Sometimes, PyTorch might not natively support a specific operation you need, or its existing implementation leads to redundant calculations. In such scenarios, implementing a customized operation using a custom CUDA kernel can significantly improve performance. This blog post will guide you step-by-step through the process of binding a custom CUDA kernel with PyTorch. Also, this blog willl contain the process of implementing the api of PyTorch’s autograd.

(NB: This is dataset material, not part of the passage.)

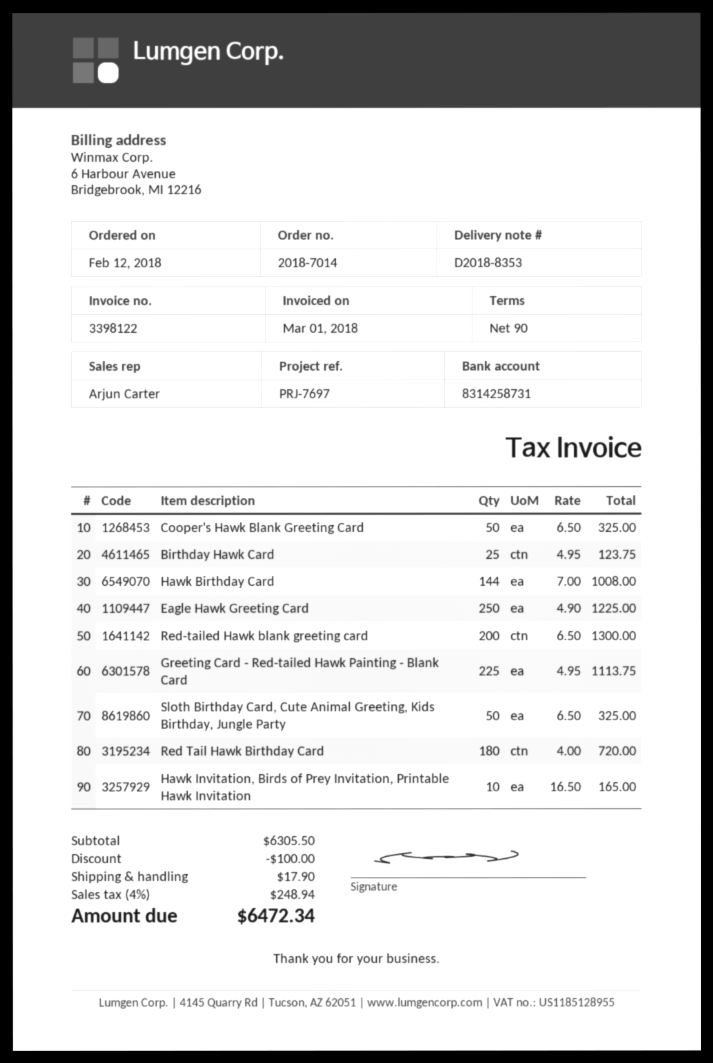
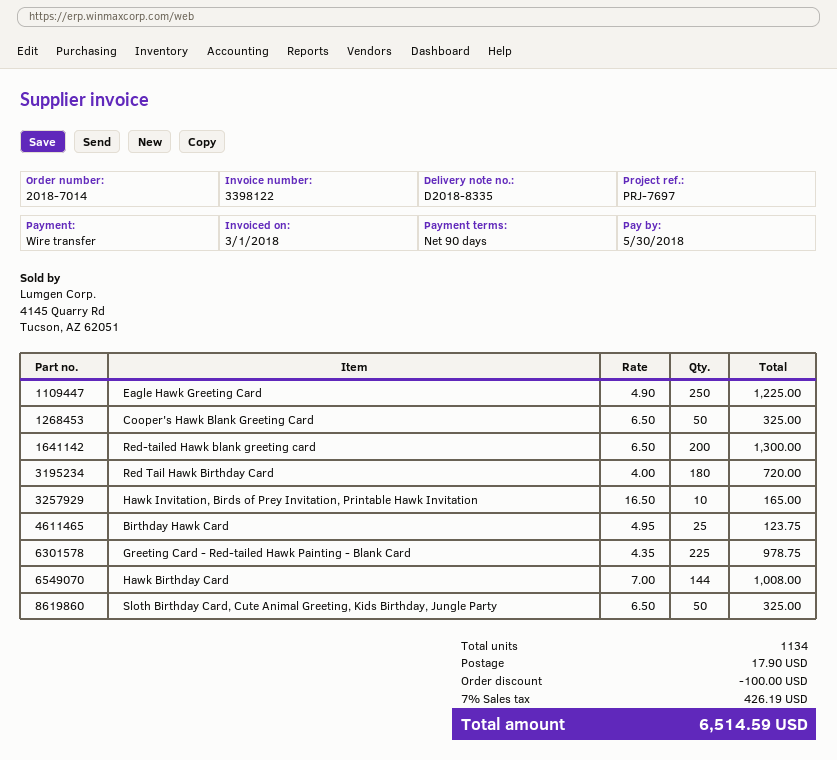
delivery note number: D2018-8353 -> D2018-8335
Greeting Card - Red-tailed Hawk Painting - Blank Card: 225 x 4.95 = 1113.75 -> 225 x 4.35 = 978.75
tax: 4% = 248.94 -> 7% = 426.19
total: 6472.34 -> 6514.59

Step 1: Write Your CUDA Kernel

First, let’s write the CUDA kernel and its PyTorch wrapper. For this example, we’ll implement an element-wise multiplication kernel. Create a file named elementwise_mult.cu inside my_kernel/kernel/.

// elementwise_mult.cu
// my_kernel/kernel/elementwise_mult.cu
#include <torch/extension.h>
#include <cuda_runtime.h>

// Macro to check if a tensor is on CUDA
#define CHECK_CUDA(x) TORCH_CHECK(x.is_cuda(), #x " must be a CUDA tensor!")
// Macro to check if a tensor is contiguous in memory
#define CHECK_CONTIGUOUS(x) TORCH_CHECK(x.is_contiguous(), #x " must be contiguous!")
// Macro to check if a tensor has the expected data type (float in this case)
#define CHECK_INPUT_TYPE(x) TORCH_CHECK(x.dtype() == torch::kFloat, #x " must be of float type!")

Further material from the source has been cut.